They experienced a rarity in Swiss punctuality while travelling to the Ebenalp lift. Two trains they waited for were several minutes tardy. This is why they were on the very last lift of the day to Ebenalp. Once up on the mountain, they could only hope that Berggasthaus Äscher would have beds for them. Had they been turned away, they would have faced an arduous hike down the mountain in the fading light with all their belongings on their backs. Fortunately, there was room for them at the inn, so they unloaded and ate a hearty dinner of rösti, a traditional Swiss dish akin to hashbrowns. Raul ordered his with melted Appenzeller cheese and two fried eggs on top, while Lauren had hers plain. Raul says it’s because she’s boring. Lauren realized that Romanians eat their salad with the main course, and not before, because they don’t drink water during the meal. Lauren has learned to spread out the meager eight ounces she is given throughout a three-course dinner.

At the moment, Raul is enjoying a kaffe lutz (sp?), which is an alchemical concoction of unknown composition. It probably has some spirits and coffee in it, and it’s hot, which is good, as it is unseasonably chilly and also quite cloudy.

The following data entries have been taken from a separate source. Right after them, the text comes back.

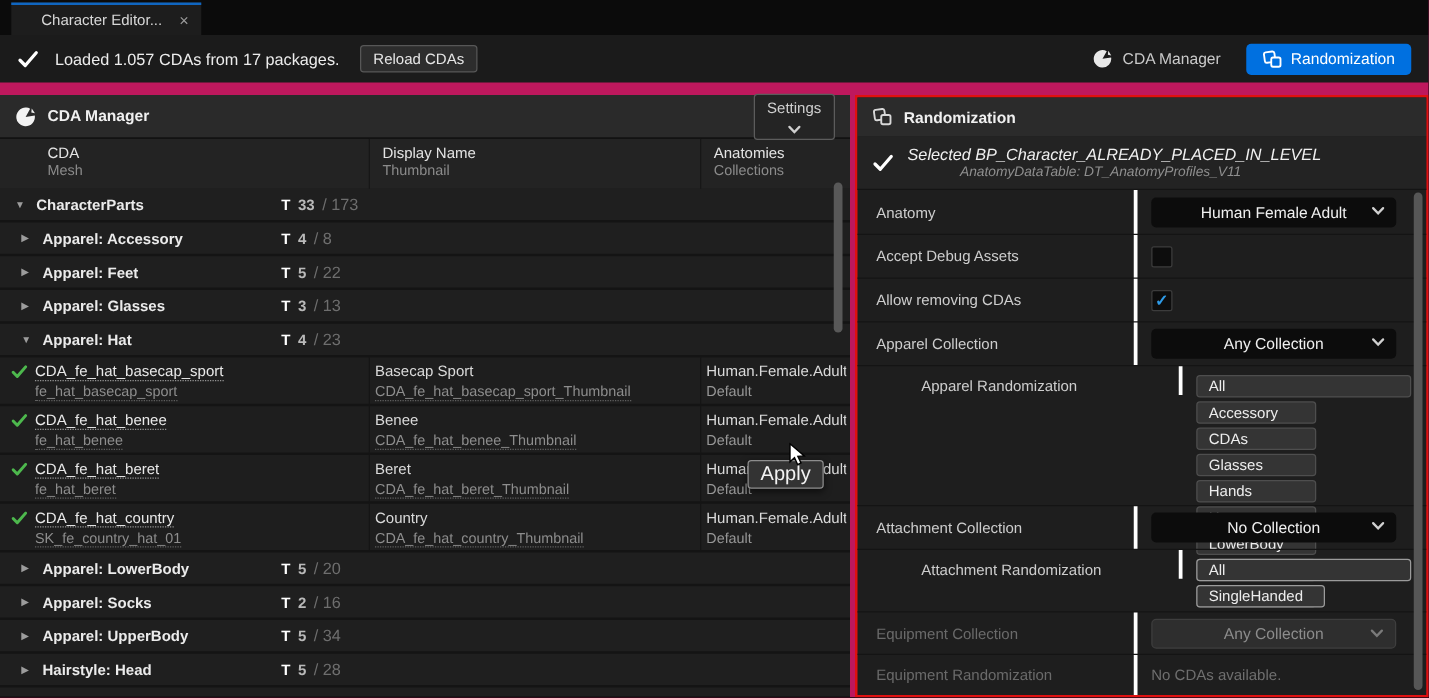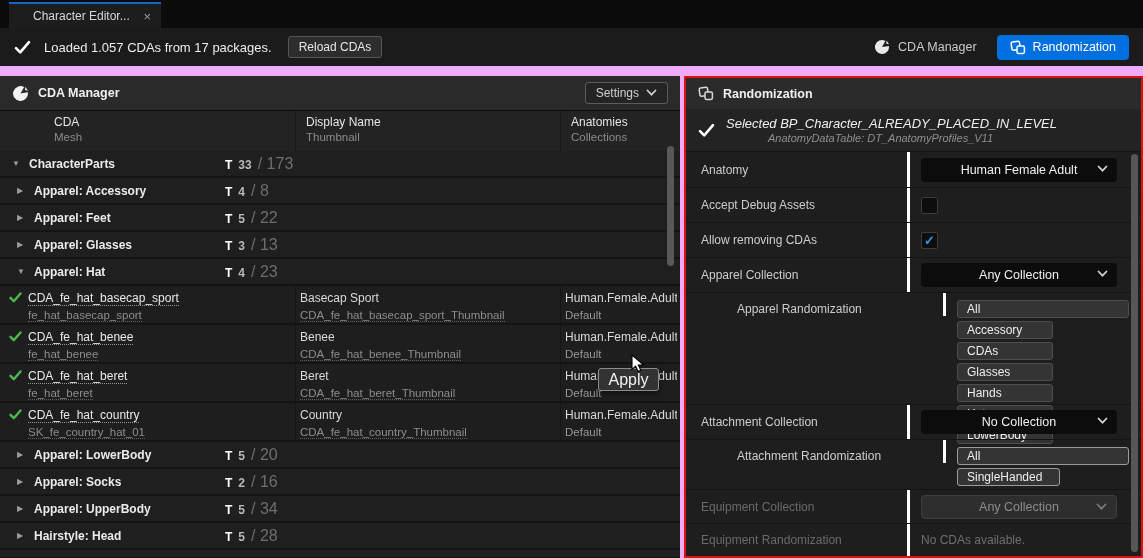"Character Editor..." .screen { background: #f0abfc -> #be185d }
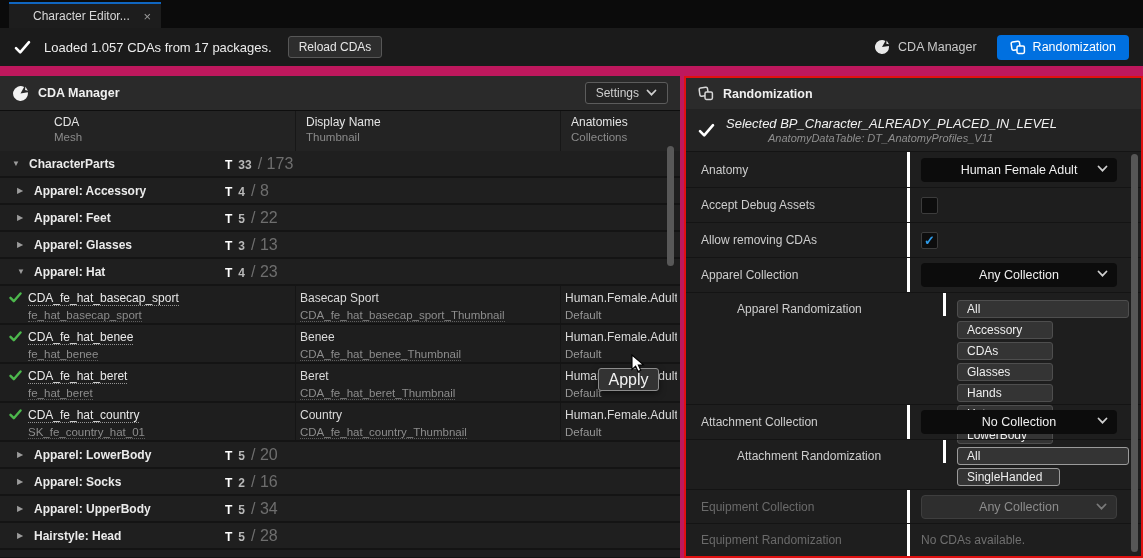"Settings" .settings-btn { flex-direction: none -> column }
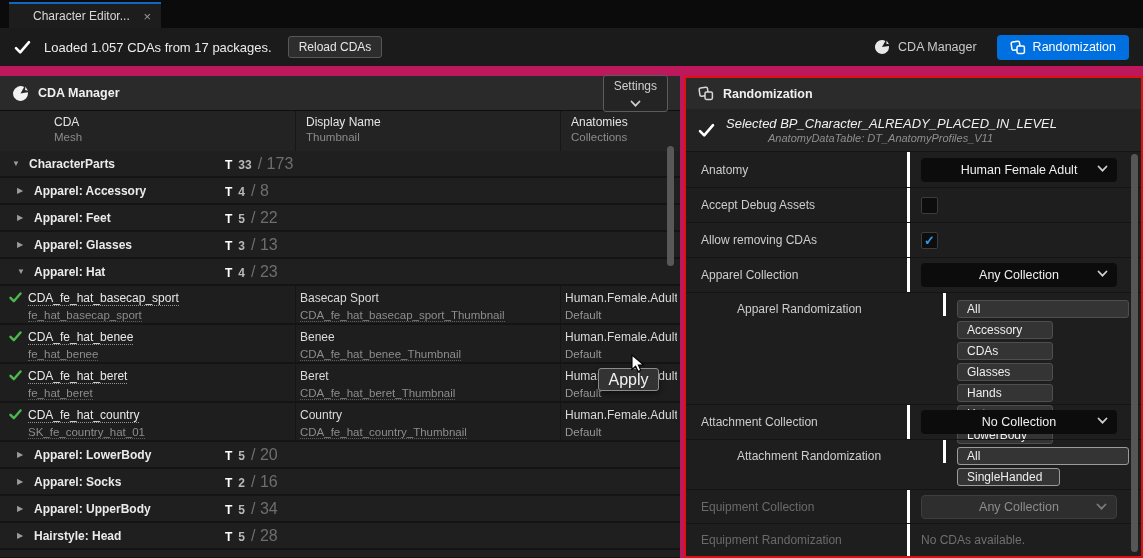"CDA" .hcol1 { padding-left: 54px -> 38px }
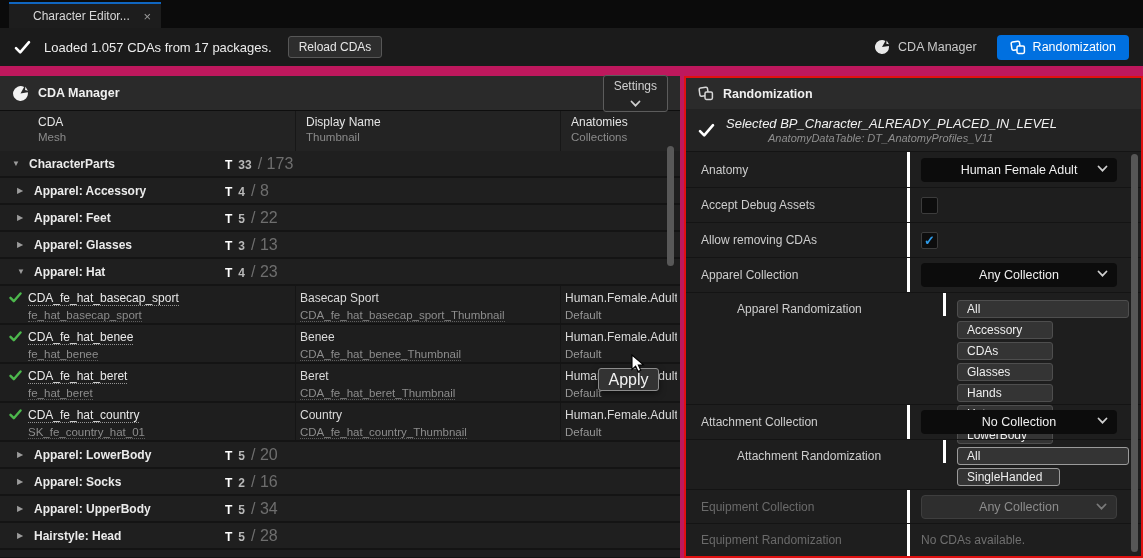"/ 173" .count-total { font-size: 16px -> 13px }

Berggasthaus Äscher is one of a score and eight mountain inns in the area surrounding Ebenalp which serve as a refuge for the mountain-top adventurers. Äscher is uniquely situated in and under a cliff. The cliff prominently forms the back wall of the building. They are sleeping on a mat in an upstairs space for eight to ten souls. The sleeping quarters have no external heat source. The only heating in the building is a wood-stove in the dining area. Thus, they will rely on their own bodies’ warmth to get them through the night.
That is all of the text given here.